>>

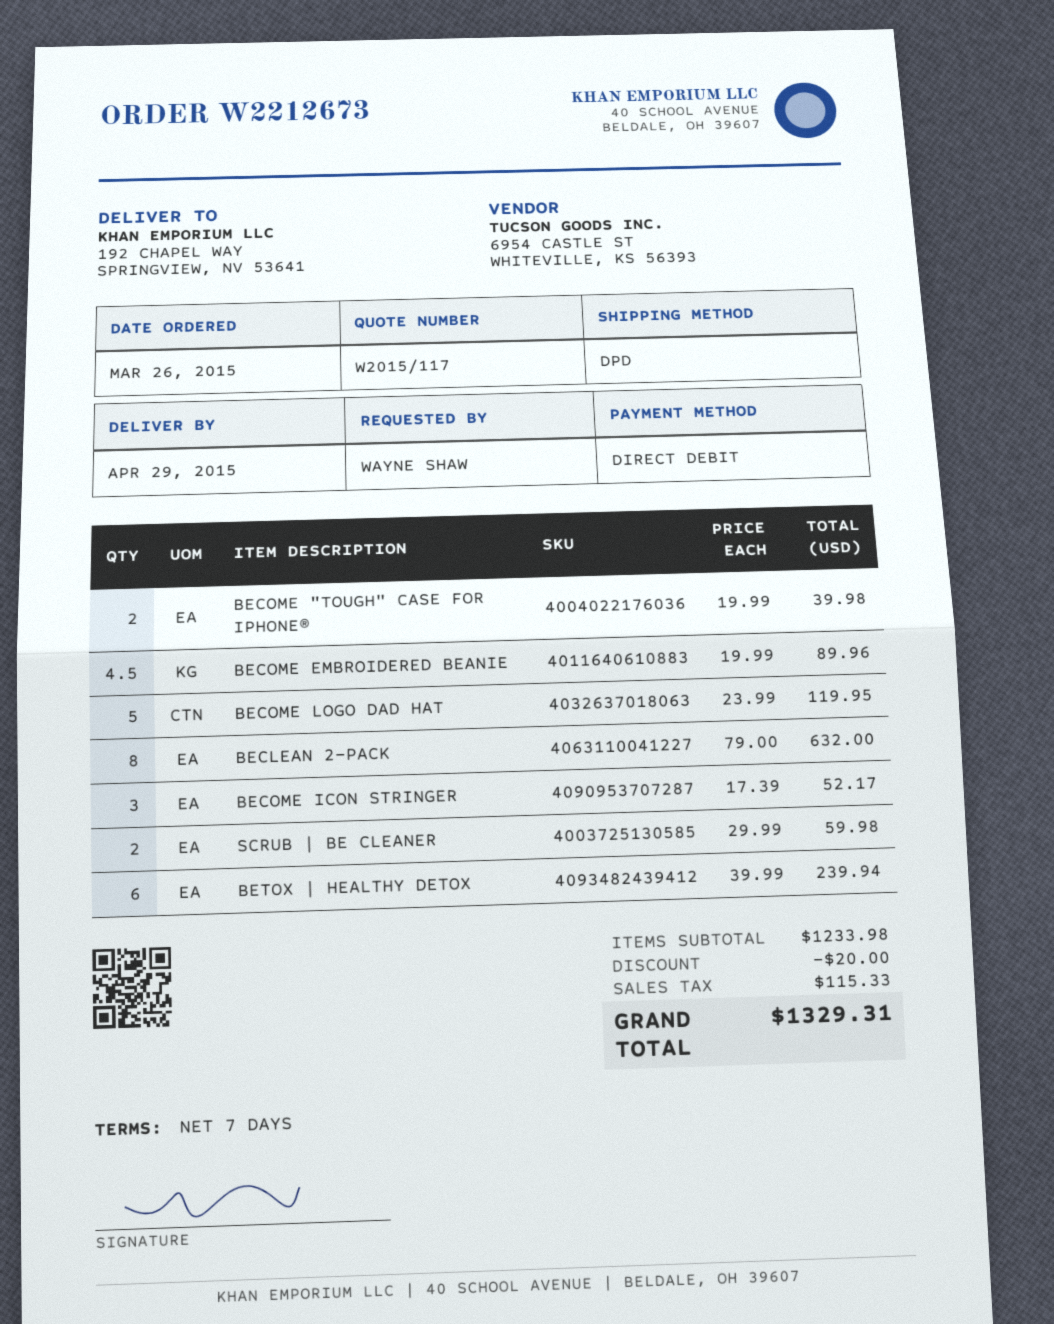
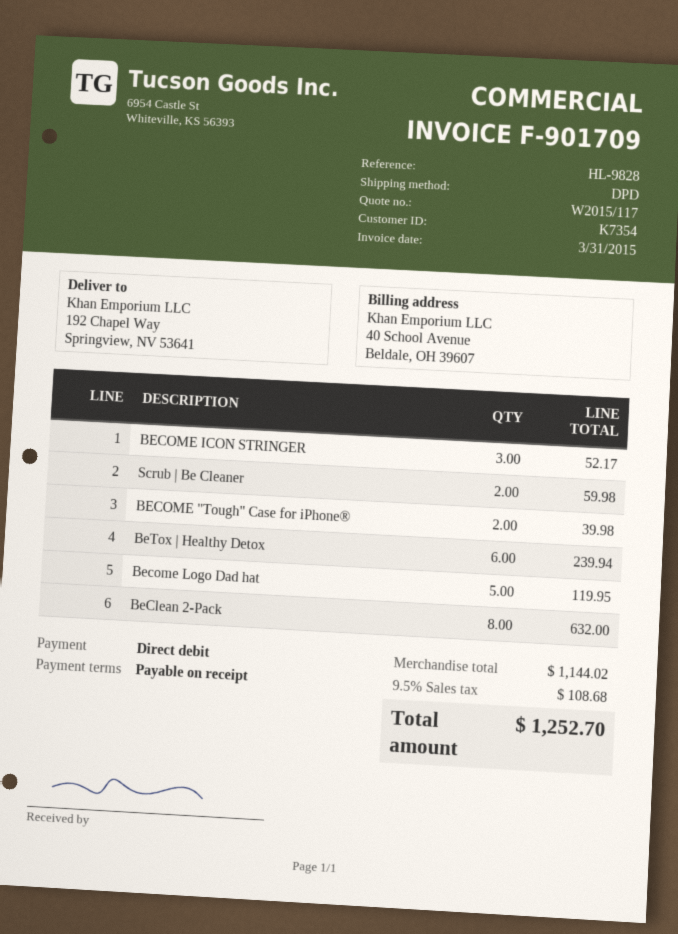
payment terms: 7 days -> on receipt
BECOME EMBROIDERED BEANIE: 4.5 for 89.96 -> none
subtotal: 1233.98 -> 1144.02
discount: 20.00 -> none
tax: 115.33 -> 108.68
total: 1329.31 -> 1252.70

<<

Repeat the data exactly in full, omitting its pictures.

Solution to this task =
payment terms: 7 days -> on receipt
BECOME EMBROIDERED BEANIE: 4.5 for 89.96 -> none
subtotal: 1233.98 -> 1144.02
discount: 20.00 -> none
tax: 115.33 -> 108.68
total: 1329.31 -> 1252.70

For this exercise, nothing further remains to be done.